コロナショックから直近までの長期金利(日本の10年国債利回り)と日経平均株価の推移をグラフにしました。
3月の「コロナショック」で株価の下落とは逆方向に長期金利が上昇してしまったのが発端です。コロナショックではリスク回避が行きすぎて安全資産まで売りに走ったために、債券価格が下って長期金利が上がるという現象が起きたのです。
これは一時的なショック状態であり、数日で長期金利は下がったのですが、緊急事態宣言の間は外出自粛によって取引が活発に行はわれなかったこともあり0%で推移しました。コロナショック前2月18日ごろの長期金利は-0.05%でしたが、このコロナショックを境としてベースが上がってしまったのです。
長期金利が決まる仕組みは債券価格の取引相場によります。コロナショック後も債券価格が安くなっているということは、リスク回避型の投資家にこのショック状態が残っていて債券を手放しやすくなっているのが理由です。
そして、経済活動が再開されたことでリスク選好型の投資家が安全資産の債券を売り、株を購入する動きになったことで、さらに債券価格が下がって金利が上がります。
このように、リスク回避型とリスク選好型の両方のタイプの投資家が債券を売りやすい市況となっていることが、6月上旬に見られた長期金利の主な上昇要因なのです。
米FRBが2022年までゼロ金利政策を維持する方針を表明
そして6月10日には、米連邦準備理事会(FRB)が2022年末までゼロ金利政策を継続する方針を示しました。これを受けて翌日の米国市場は、リスクオンの修正で株安となり債券が買われて長期金利が低下しました。
日本の長期金利はベースが低いので動きに乏しいですが、米国の金利低下が波及して再び下がり始めています。
中央銀行の政策表明により一夜にして金利動向が反転する背景には、新型コロナウイルス感染症の第2波に対する根強い不安があり、それが投資家を極端な行動に走らせているのだと思います。
実際の長期金利の推移と【フラット35】金利
過去の長期金利と【フラット35】金利推移を振り返ってみましょう。青い棒グラフ(左の軸)が【フラット35】で、オレンジの折れ線(右の軸)が長期金利です。
【フラット35】の金利は毎月20日ごろに発表される機構債の表面利率によって決まるため、ちょうど20日ごろの長期金利の影響を強く受けます。なので、機構債の表面利率が発表される20日ごろの長期金利がどのくらいの水準になるか?が予想のポイントになります。
直近では、6月の【フラット35】が決まった前日の長期金利の終値は5月の0.01%から0.01ポイント下がって0.00%となっています。そして、【フラット35】の金利も5月の1.30%から0.01ポイント下がって1.29%となっています。
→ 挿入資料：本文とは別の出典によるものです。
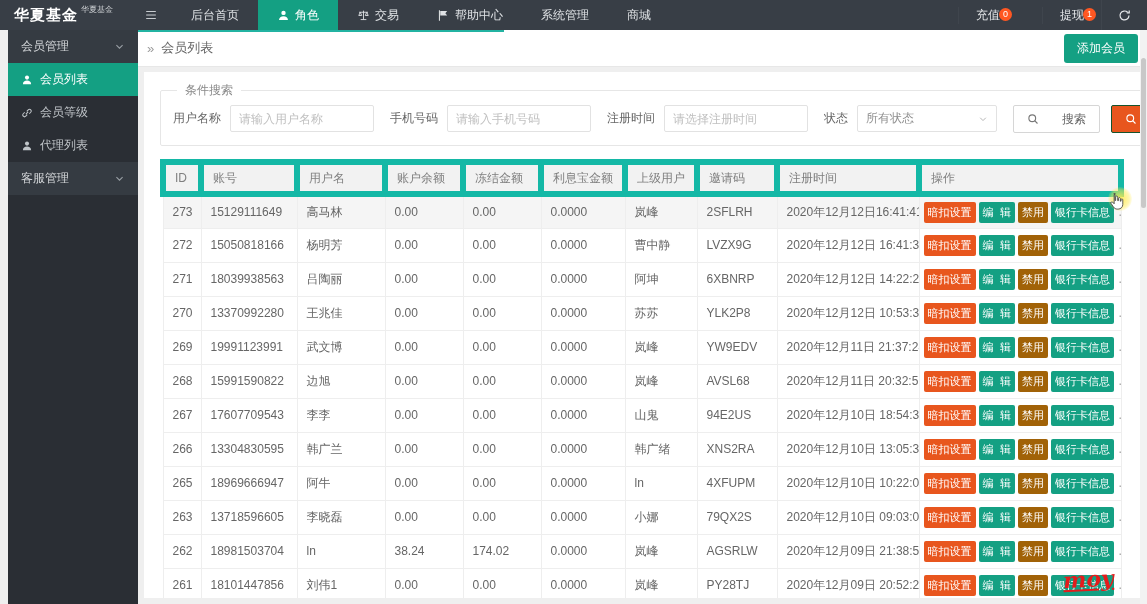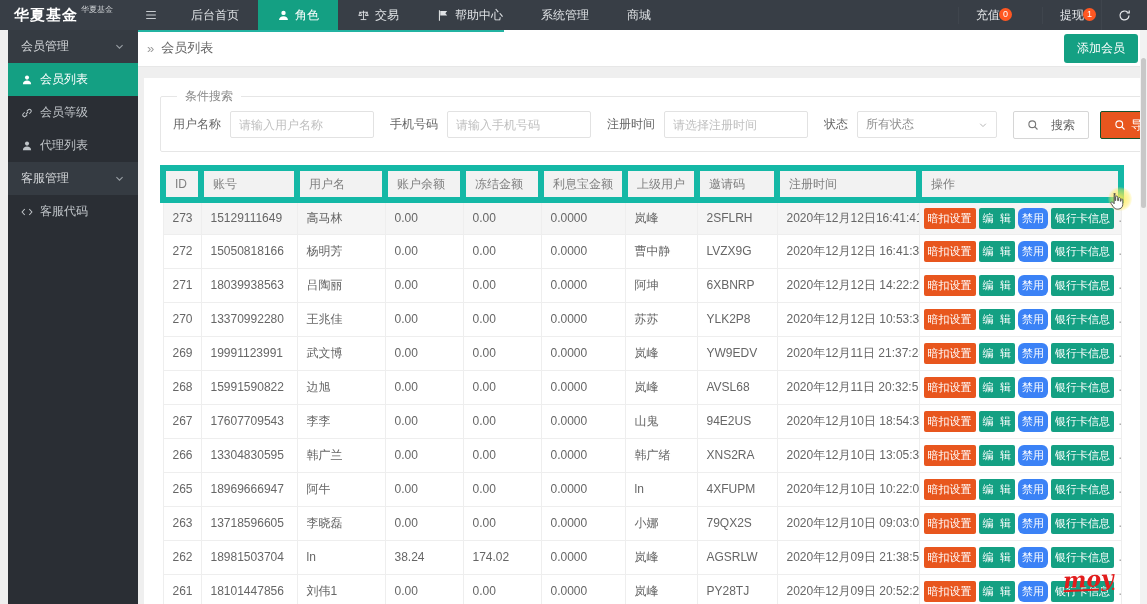"条件搜索" .card { margin: 11px 7px 0 14px -> 5px 7px 0 14px }
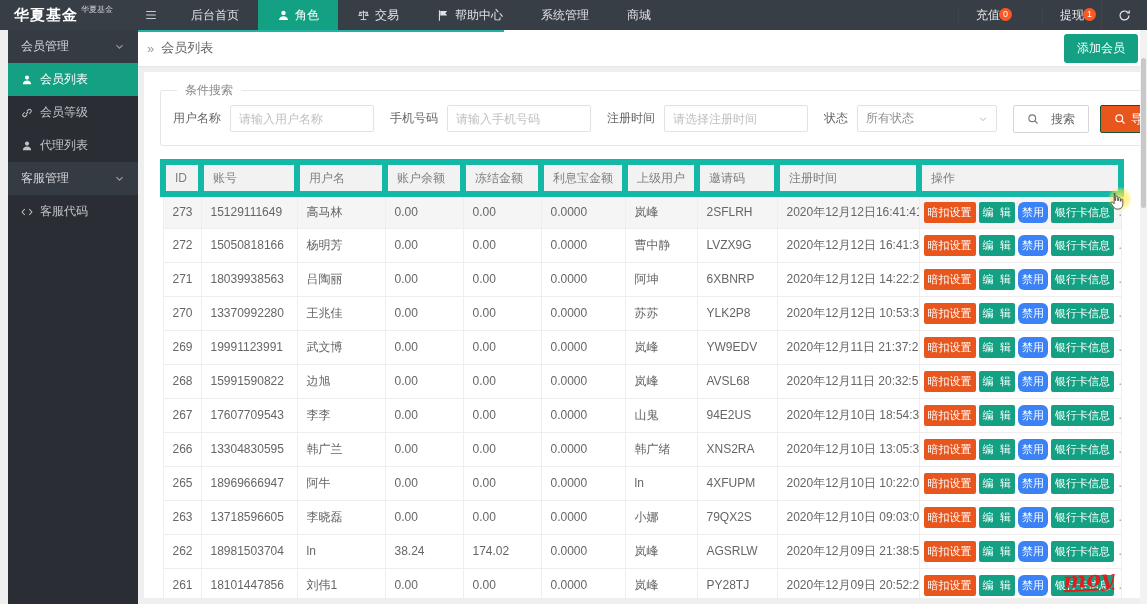"搜索" .btn-search { gap: 12px -> 23px }
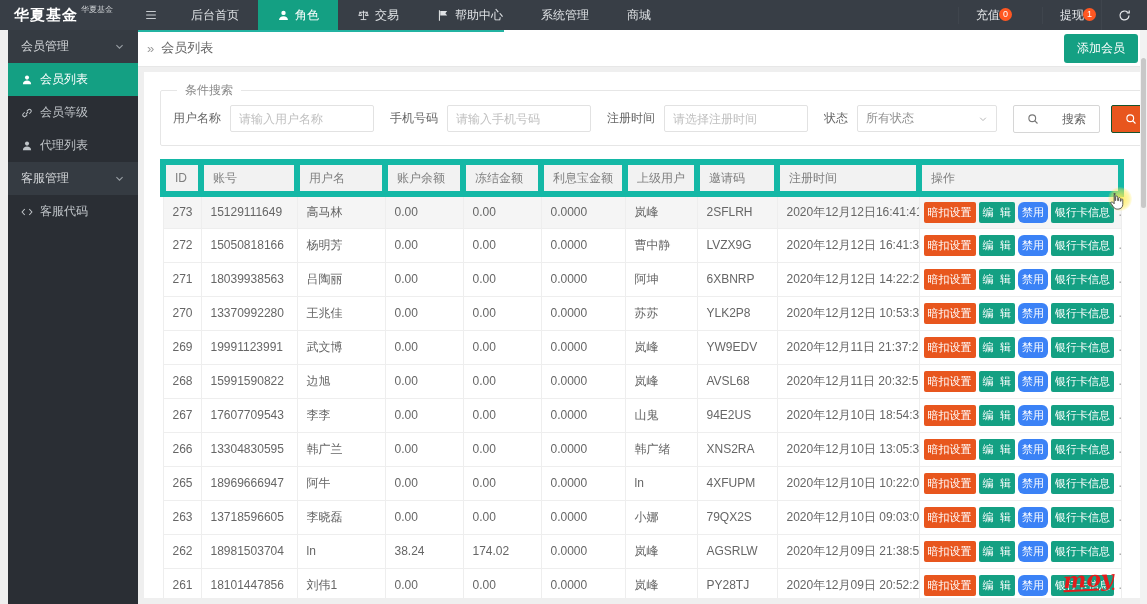"客服代码" div.side-item { html: <div> <span> <svg> <path></path> </svg> </span> <span>客服代码</span> </div> -> none }
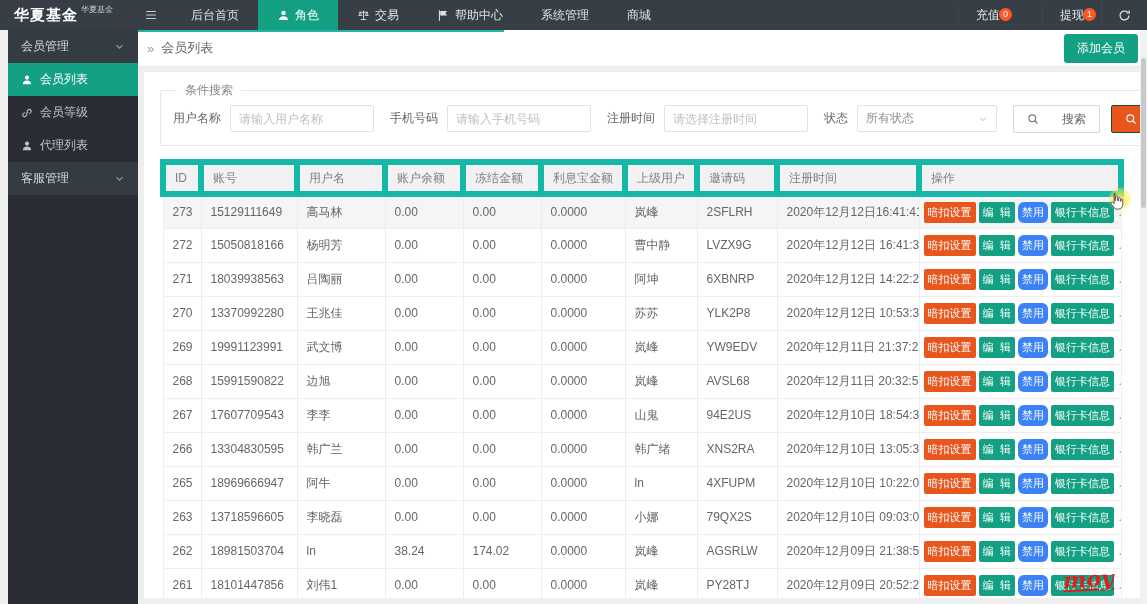"禁用" .abtn.red { background: #3b82f6 -> #a16207; border-radius: 6px -> none }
つまり7月の【フラット35】の決まる20日ごろの長期金利が6月の0.00%からどれだけ上がるか?or下がるか?というところが予想のポイントになります。前述したように、目下の動向としては非常に不安定なのが心配なところです。
まとめ
この記事では執筆時点(6月上旬)に入手可能な公開情報を基礎として予想を立てていますので、その後の状況の変化によって金利動向が変化することは十分にあり得ます。
実体経済の復活はまだまだ先であり、今の金利上昇は期待だけの絵に描いた餅なのですが…フラット35の金利はその時の長期金利の影響をモロに受けます。引き続き、日々の金利動向に目を配っておくことをお勧めします。
今後、住宅ローンの実行までの間に、「どんな事件が起こり、それに金利がどう反応するのか?」を正確に予想することは非常に困難です。ある程度複数の金利タイプで審査を出しておき、想定外の事態に対する保険としてください。
※本記事は、執筆者の最新情勢を踏まえた知識や経験に基づいた解説を中心に、分かりやすい情報を提供するよう努めておりますが、内容について、弊社が保証するものではございません。